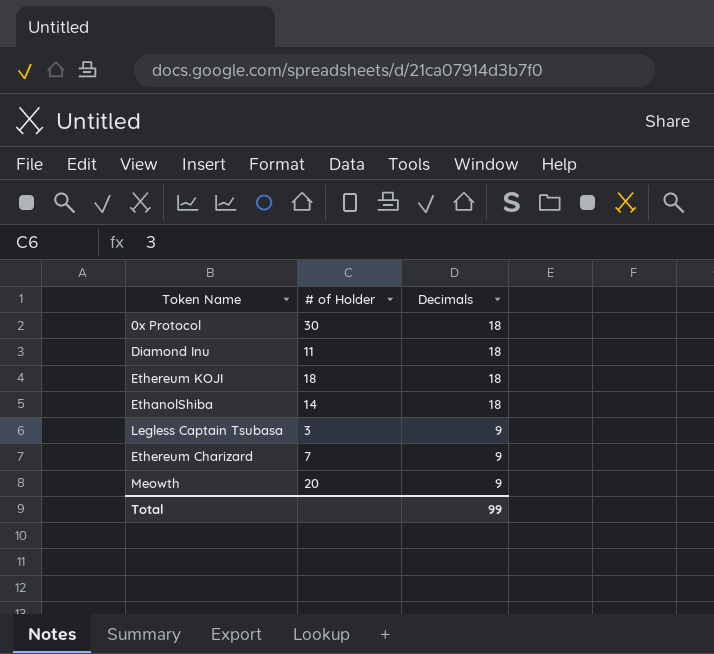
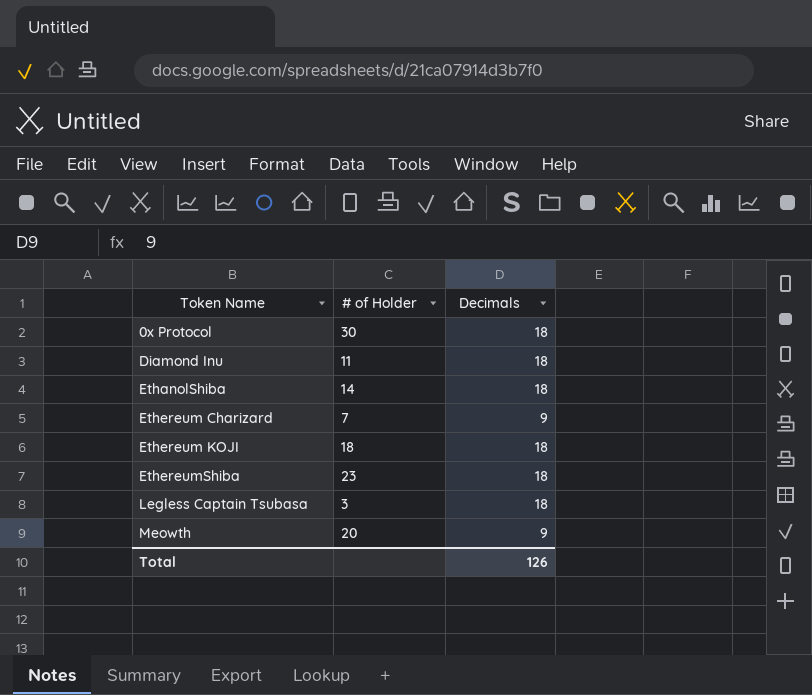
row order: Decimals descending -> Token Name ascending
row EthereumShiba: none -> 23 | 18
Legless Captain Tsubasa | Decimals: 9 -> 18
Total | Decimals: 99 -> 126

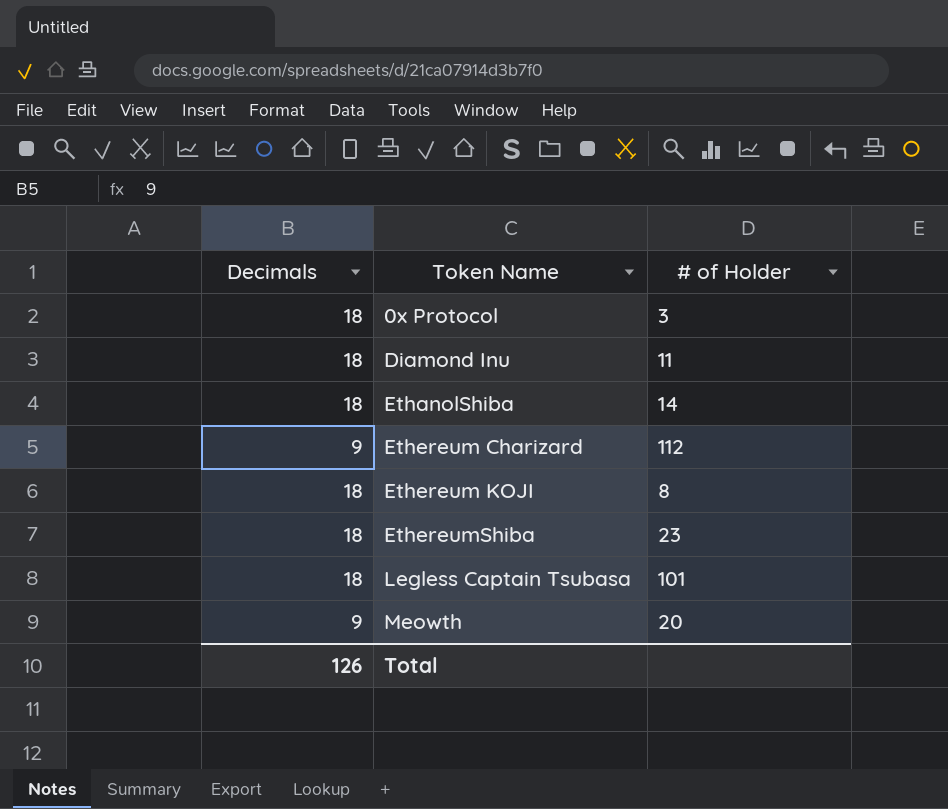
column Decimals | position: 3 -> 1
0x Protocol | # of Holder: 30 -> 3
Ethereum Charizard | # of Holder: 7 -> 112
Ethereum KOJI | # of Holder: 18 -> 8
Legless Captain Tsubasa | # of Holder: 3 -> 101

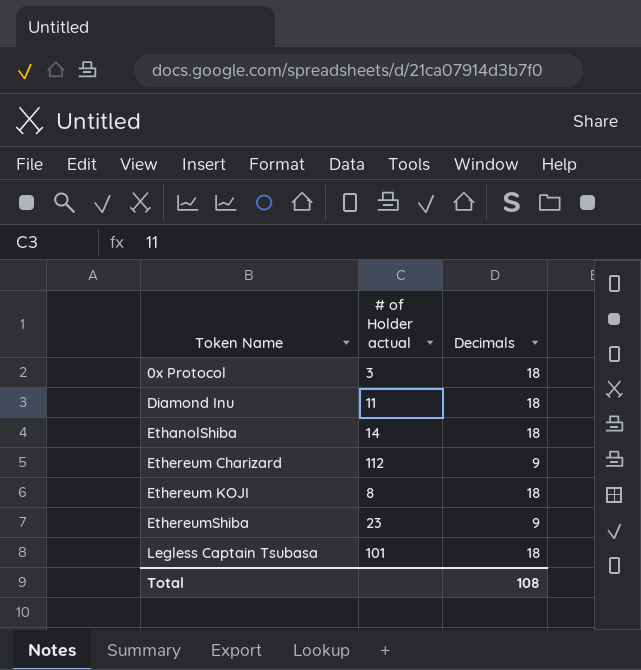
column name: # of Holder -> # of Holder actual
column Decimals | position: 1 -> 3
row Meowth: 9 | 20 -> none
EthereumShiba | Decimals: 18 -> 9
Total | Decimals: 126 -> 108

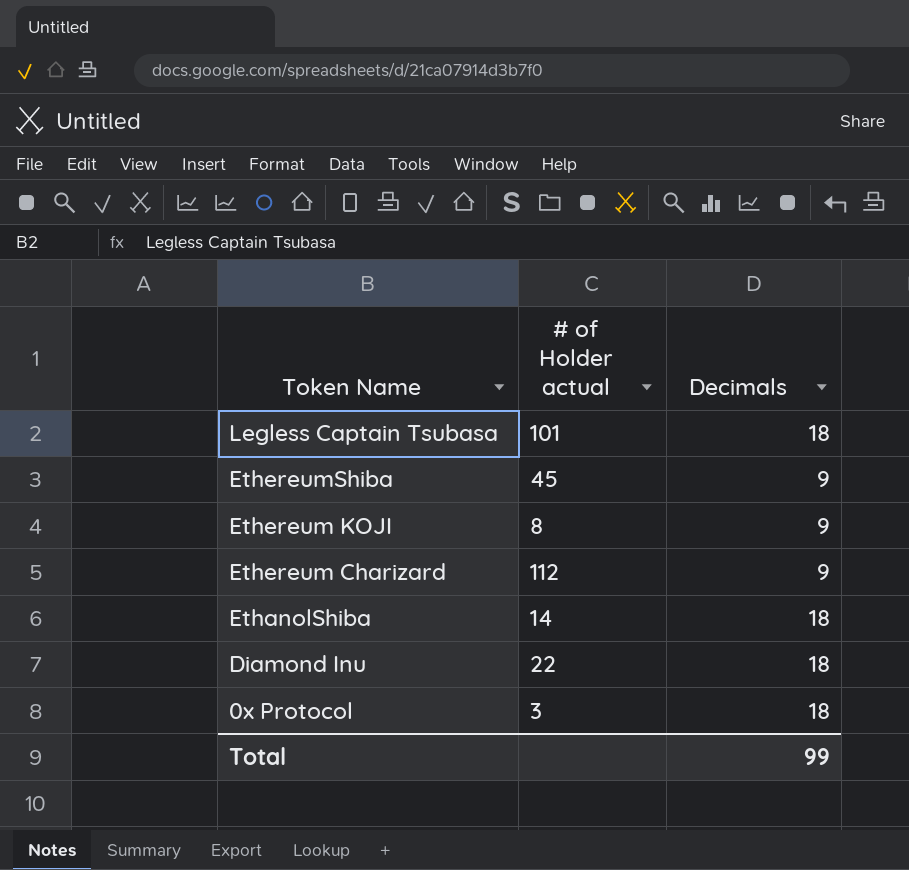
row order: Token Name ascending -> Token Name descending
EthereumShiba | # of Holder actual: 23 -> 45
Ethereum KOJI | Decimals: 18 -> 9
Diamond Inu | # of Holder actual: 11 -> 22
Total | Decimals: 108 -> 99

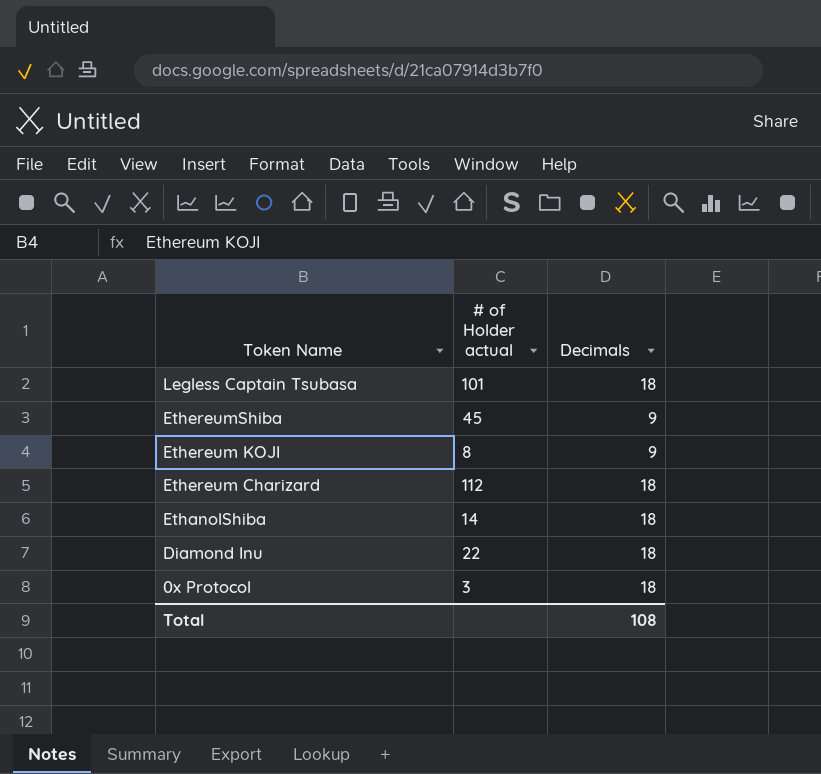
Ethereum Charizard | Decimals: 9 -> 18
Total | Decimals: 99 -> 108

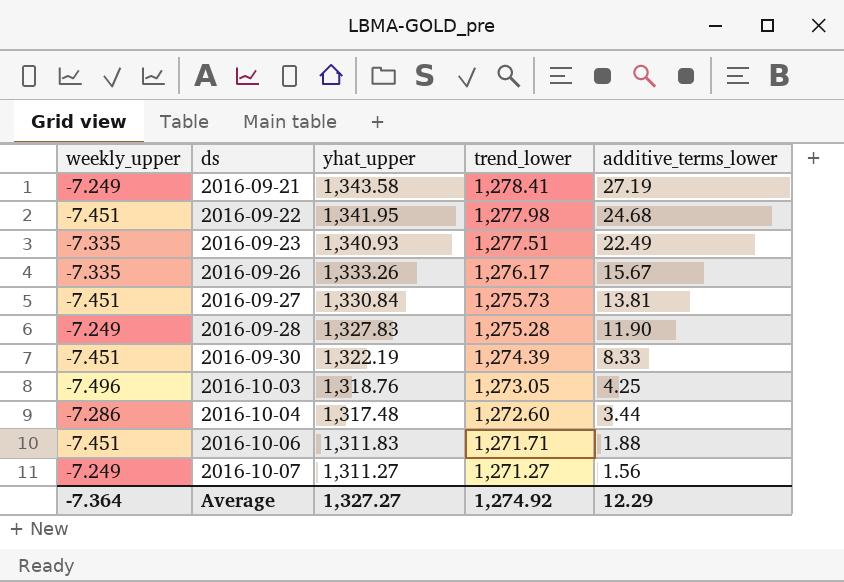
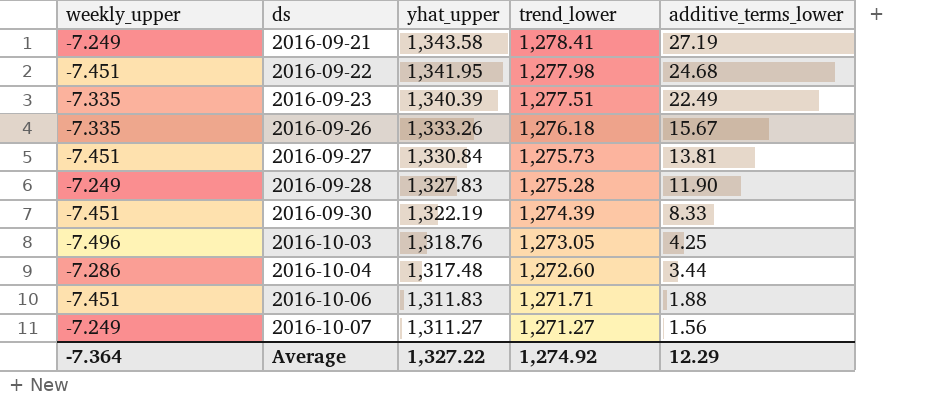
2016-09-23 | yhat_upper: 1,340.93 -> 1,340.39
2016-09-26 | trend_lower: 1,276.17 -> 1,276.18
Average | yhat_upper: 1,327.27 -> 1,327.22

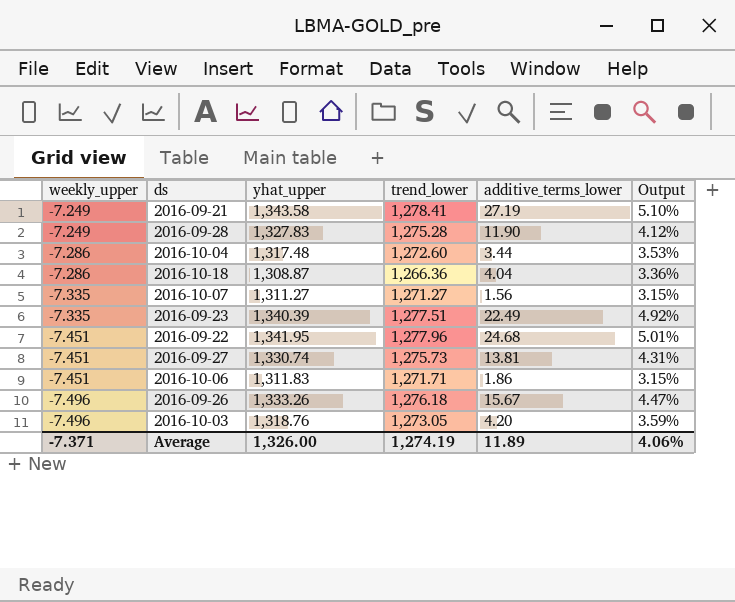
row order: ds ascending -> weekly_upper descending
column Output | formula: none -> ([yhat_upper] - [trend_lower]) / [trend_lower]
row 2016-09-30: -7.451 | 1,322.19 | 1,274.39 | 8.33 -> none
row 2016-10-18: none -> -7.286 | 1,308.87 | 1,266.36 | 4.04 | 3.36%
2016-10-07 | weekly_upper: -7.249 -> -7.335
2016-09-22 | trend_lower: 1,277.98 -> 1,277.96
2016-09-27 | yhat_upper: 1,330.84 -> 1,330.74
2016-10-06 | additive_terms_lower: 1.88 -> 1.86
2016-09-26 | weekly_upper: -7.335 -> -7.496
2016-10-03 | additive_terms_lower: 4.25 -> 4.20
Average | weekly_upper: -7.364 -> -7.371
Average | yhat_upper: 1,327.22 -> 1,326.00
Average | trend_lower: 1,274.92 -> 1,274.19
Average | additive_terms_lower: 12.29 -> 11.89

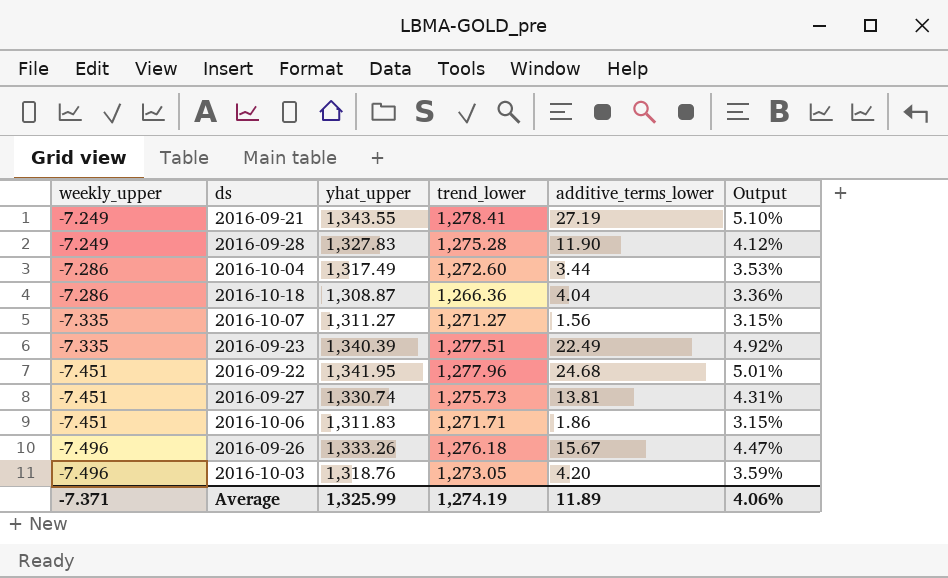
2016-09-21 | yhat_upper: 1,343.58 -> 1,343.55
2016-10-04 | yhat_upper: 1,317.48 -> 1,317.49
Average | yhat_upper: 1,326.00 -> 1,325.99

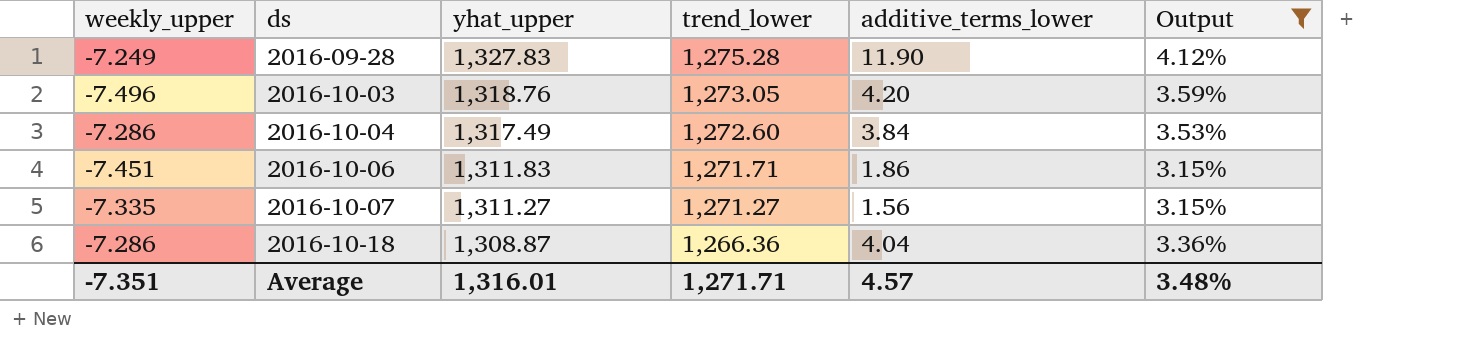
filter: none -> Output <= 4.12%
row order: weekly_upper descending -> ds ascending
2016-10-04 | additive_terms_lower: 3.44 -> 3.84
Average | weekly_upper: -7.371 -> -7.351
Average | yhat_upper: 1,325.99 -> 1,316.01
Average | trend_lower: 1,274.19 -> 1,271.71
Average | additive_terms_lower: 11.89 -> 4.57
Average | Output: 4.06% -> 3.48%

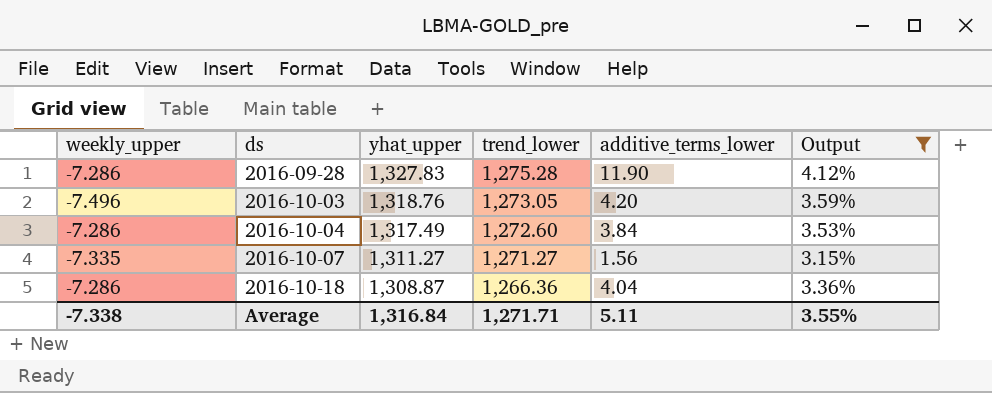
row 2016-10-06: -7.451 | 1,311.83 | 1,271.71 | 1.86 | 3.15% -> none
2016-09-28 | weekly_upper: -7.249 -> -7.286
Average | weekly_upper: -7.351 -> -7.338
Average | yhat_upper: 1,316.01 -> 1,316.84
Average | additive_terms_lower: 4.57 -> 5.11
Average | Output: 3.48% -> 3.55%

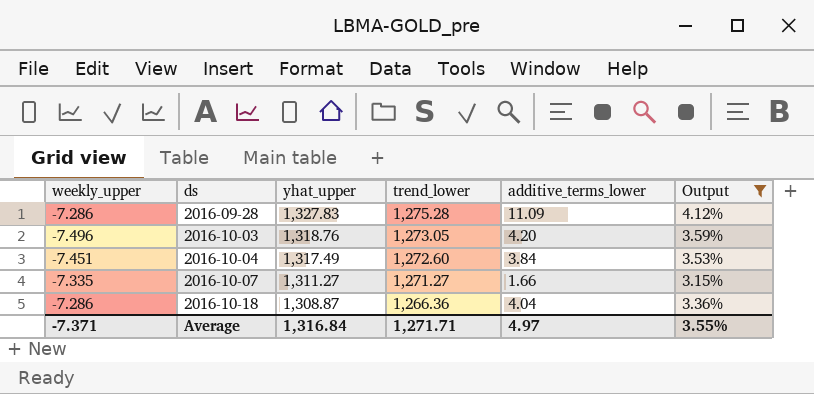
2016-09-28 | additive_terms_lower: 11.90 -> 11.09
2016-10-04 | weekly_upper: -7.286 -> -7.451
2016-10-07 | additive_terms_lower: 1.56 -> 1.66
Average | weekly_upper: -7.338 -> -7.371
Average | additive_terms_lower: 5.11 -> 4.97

============================================================

Work required: Only an exact copy of the lines from the top of the entries through the line with "0x Protocol | # of Holder: 30 -> 3", both included, should be given, with all pictures omitted.

Result of the exercise:
row order: Decimals descending -> Token Name ascending
row EthereumShiba: none -> 23 | 18
Legless Captain Tsubasa | Decimals: 9 -> 18
Total | Decimals: 99 -> 126

column Decimals | position: 3 -> 1
0x Protocol | # of Holder: 30 -> 3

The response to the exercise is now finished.